━━━ Data extract ━━━

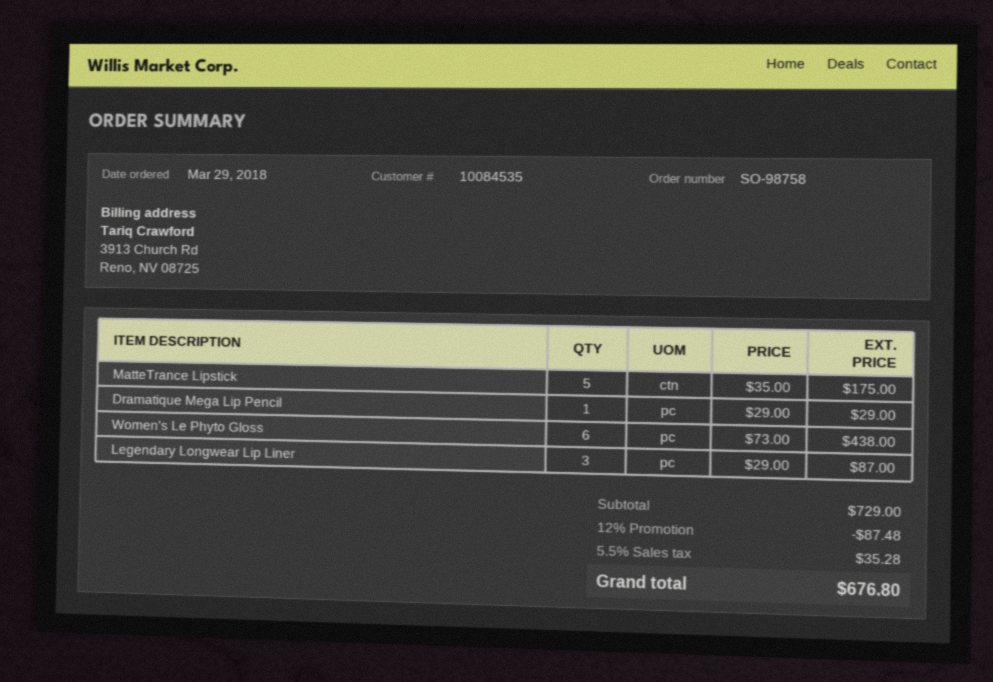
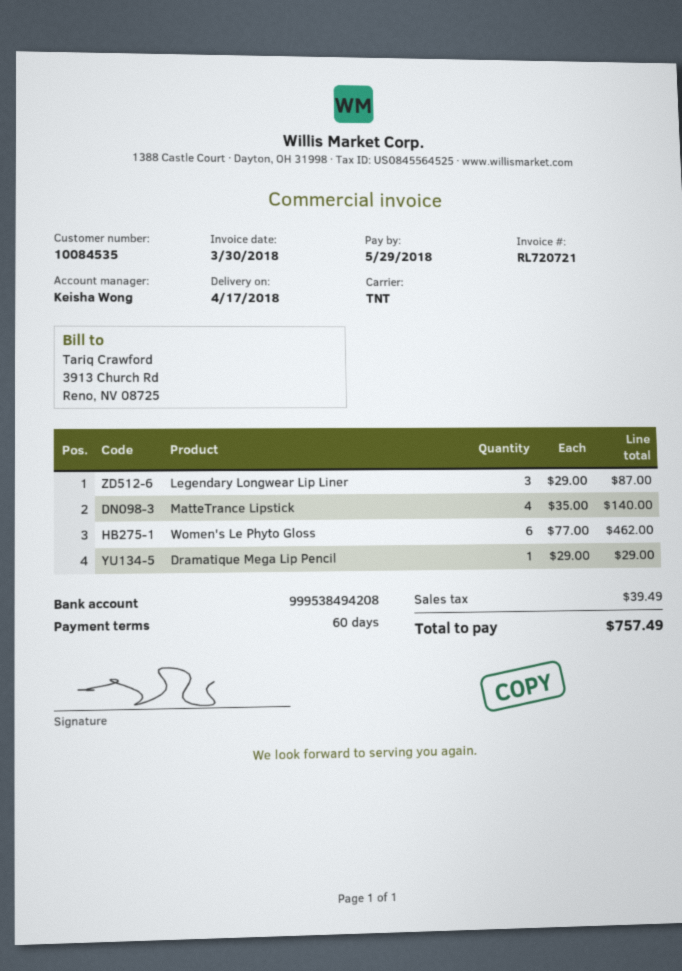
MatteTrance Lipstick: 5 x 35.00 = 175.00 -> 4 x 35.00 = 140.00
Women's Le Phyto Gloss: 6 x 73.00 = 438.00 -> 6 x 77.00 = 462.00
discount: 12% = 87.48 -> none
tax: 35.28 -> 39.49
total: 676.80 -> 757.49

━━━

- _Problem statement_: Reproduce the material above in full, exactly, with no images.

- _Task solution_:
MatteTrance Lipstick: 5 x 35.00 = 175.00 -> 4 x 35.00 = 140.00
Women's Le Phyto Gloss: 6 x 73.00 = 438.00 -> 6 x 77.00 = 462.00
discount: 12% = 87.48 -> none
tax: 35.28 -> 39.49
total: 676.80 -> 757.49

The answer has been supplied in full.